Letters the Week of November 21, 2013


One letter writer highlights all that the Mandell Education Campus has given her family and the Melrose Park neighborhood and another has high praise for a special needs teacher who gave of herself tirelessly at Adath Jeshurun's preschool  before her untimely death.

Mandell Campus Must Stay Exactly Where It Is

I smiled when I saw the front-page photo in the Oct. 24 Exponent showing the outdoor benches at the Mandell Education Campus, benches where my daughter sat for years as a Ramah camper — and where she now sits as a counselor. Then I saw the headline, “What’s in Store for Mandell Campus?”

I remember the communal excitement surrounding the creation of Mandell in Melrose Park. My future kids would not have to venture to 10th and Tabor for their Jewish education, as I did.

My family has benefited greatly from Mandell. I have attended many lectures and continuing education classes at Gratz College. My daughter attended Gratz and has spent countless hours there in the summer.

Your article mentions agency officials feeling it would be “a disastrous blow” to have the Mandell Campus dissolved. It certainly would be. As Jewish communities move farther into the suburbs, it is important for the centers of Jewish life to have a suburban presence, and the Mandell Campus is the Federation presence directly north of the city. The Jewish community of Philadelphia needs to keep Mandell intact and where it is.

Tali Segal | Fort Washington

So Glad Teacher’s Special Legacy Will Live On

Twenty-three years ago, I walked into my 2-year-old son’s preschool classroom at Reform Congregation Keneseth Israel, more nervous than he. There stood Barbara Greenberg, who got down to my son’s eye level and greeted us both so warmly.

Thus began the intersection of my family’s life with this most extraordinary person. Imagine my reaction to seeing her face as I turned the pages of the Exponent. I eagerly read Carin Smilk’s article (“Finding a Way to Honor a Special Needs Teacher,” Nov. 14) and am so very pleased that Barbara’s legacy will live on. (She moved on to Adath Jeshurun’s pre-school down the road.)

My son, with his ready smile and eagerness to please, spent three days a week that school year with Barbara.
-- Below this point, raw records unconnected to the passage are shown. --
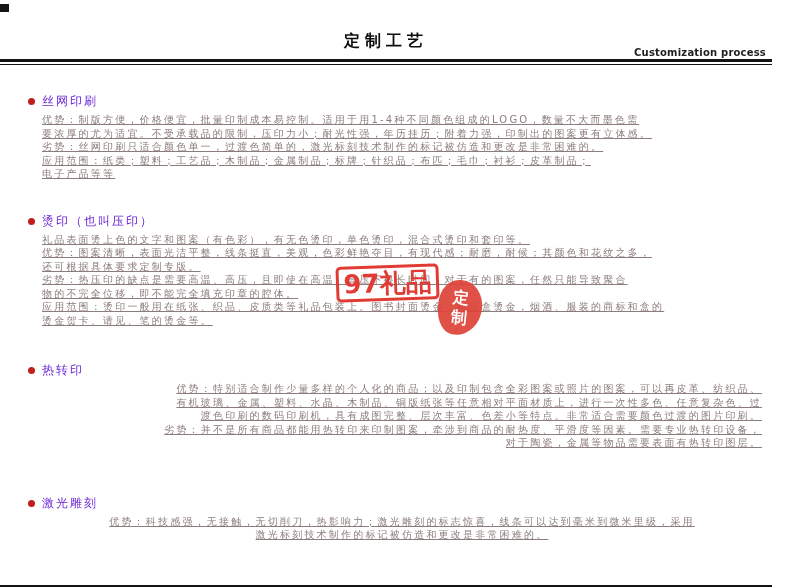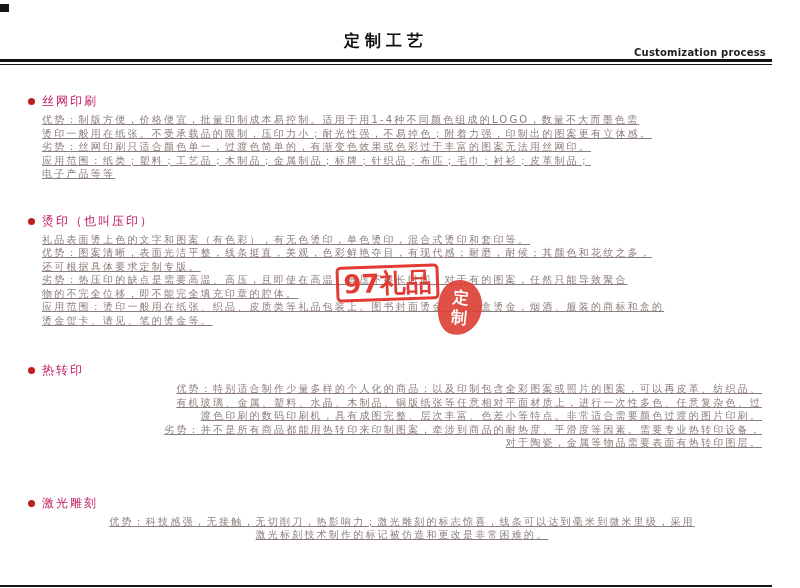--- a/index.html
+++ b/index.html
@@ -20,7 +20,7 @@
   .content{padding-left:28px;padding-right:10px;}
   .section-head{display:flex;align-items:center;gap:7px;height:13px;}
   .bullet{width:7px;height:7px;border-radius:50%;background:#c01f1f;flex:0 0 auto;}
-  .section-title{font-size:12px;color:#be185d;letter-spacing:2px;white-space:nowrap;}
+  .section-title{font-size:12px;color:#6d28d9;letter-spacing:2px;white-space:nowrap;}
   .body{margin-left:14px;margin-top:5px;}
   .line{
     font-size:10px;line-height:13.5px;letter-spacing:2.2px;color:#8b7d7b;

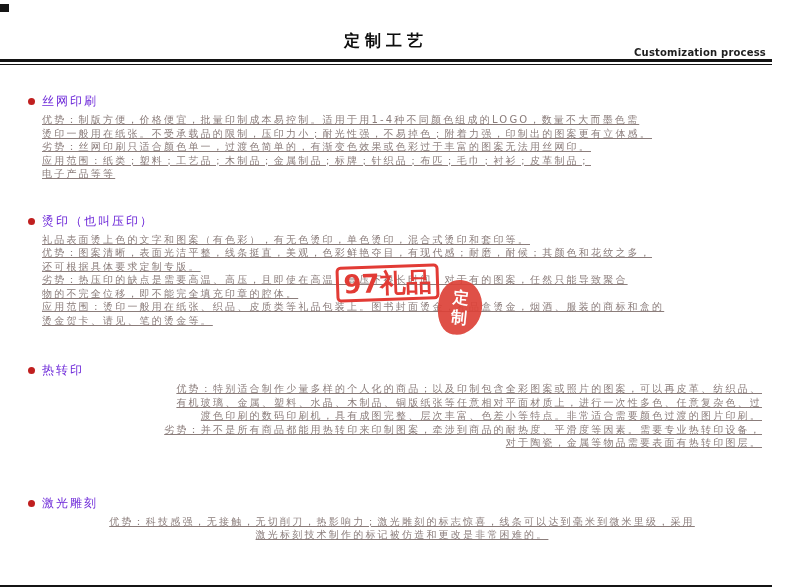--- a/index.html
+++ b/index.html
@@ -66,7 +66,7 @@
       </div>
       <div class="body">
         <div class="line">优势：制版方便，价格便宜，批量印制成本易控制。适用于用1-4种不同颜色组成的LOGO，数量不大而墨色需</div>
-        <div class="line">烫印一般用在纸张。不受承载品的限制，压印力小；耐光性强，不易掉色；附着力强，印制出的图案更有立体感。</div>
+        <div class="line">要浓厚的尤为适宜。不受承载品的限制，压印力小；耐光性强，年历挂历；附着力强，印制出的图案更有立体感。</div>
         <div class="line">劣势：丝网印刷只适合颜色单一，过渡色简单的，有渐变色效果或色彩过于丰富的图案无法用丝网印。</div>
         <div class="line">应用范围：纸类；塑料；工艺品；木制品；金属制品；标牌；针织品；布匹；毛巾；衬衫；皮革制品；</div>
         <div class="line">电子产品等等</div>

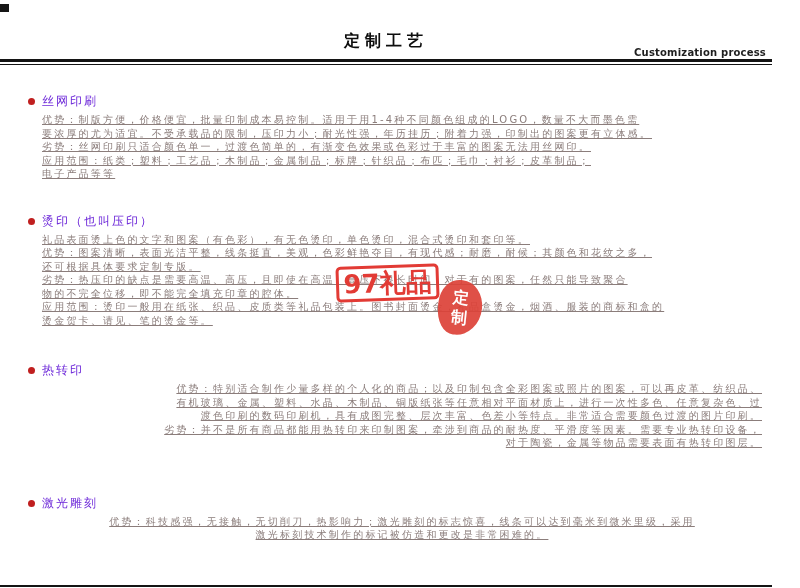--- a/index.html
+++ b/index.html
@@ -67,7 +67,7 @@
       <div class="body">
         <div class="line">优势：制版方便，价格便宜，批量印制成本易控制。适用于用1-4种不同颜色组成的LOGO，数量不大而墨色需</div>
         <div class="line">要浓厚的尤为适宜。不受承载品的限制，压印力小；耐光性强，年历挂历；附着力强，印制出的图案更有立体感。</div>
-        <div class="line">劣势：丝网印刷只适合颜色单一，过渡色简单的，有渐变色效果或色彩过于丰富的图案无法用丝网印。</div>
+        <div class="line">劣势：丝网印刷只适合颜色单一，过渡色简单的，激光标刻技术制作的标记被仿造和更改是非常困难的。</div>
         <div class="line">应用范围：纸类；塑料；工艺品；木制品；金属制品；标牌；针织品；布匹；毛巾；衬衫；皮革制品；</div>
         <div class="line">电子产品等等</div>
       </div>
She valued the individuality of my son without criticism and without trying to have him conform, understanding so well that he couldn’t.

Today, my son is a 25-year-old young adult on the Autism spectrum with ADHD who struggled with other learning disabilities throughout school. He is living independently and working. Thanks to Barbara, who alerted us to his possible challenges, we were able to seek early intervention. I attribute my son’s intact self-esteem largely due to Barbara’s non-judgmental evaluation.

Carey Roseman | Penn Valley

Article Was Correct: Jews Must Raise Their Voices

I thought Steve Feldman’s Nov. 14 opinion piece, “An Open Letter to Communal Leaders: Sound the Alarm!,” on the silence of the Jewish community concerning the threat to Israel, was spot on.

Although President Barack Obama said he would not tolerate a nuclear-armed Iran, his loss of credibility on Syria and his willingness to sign an agreement with the Iranians that would give them six months to complete their ambitions are very disconcerting.

One thing Jews have never been is silent when their coreligionists have been abused or threatened with annihilation. The threat now posed by Iran is by far the most dire since the Holocaust.

Steve Heitner | Port Jefferson Station, N.Y.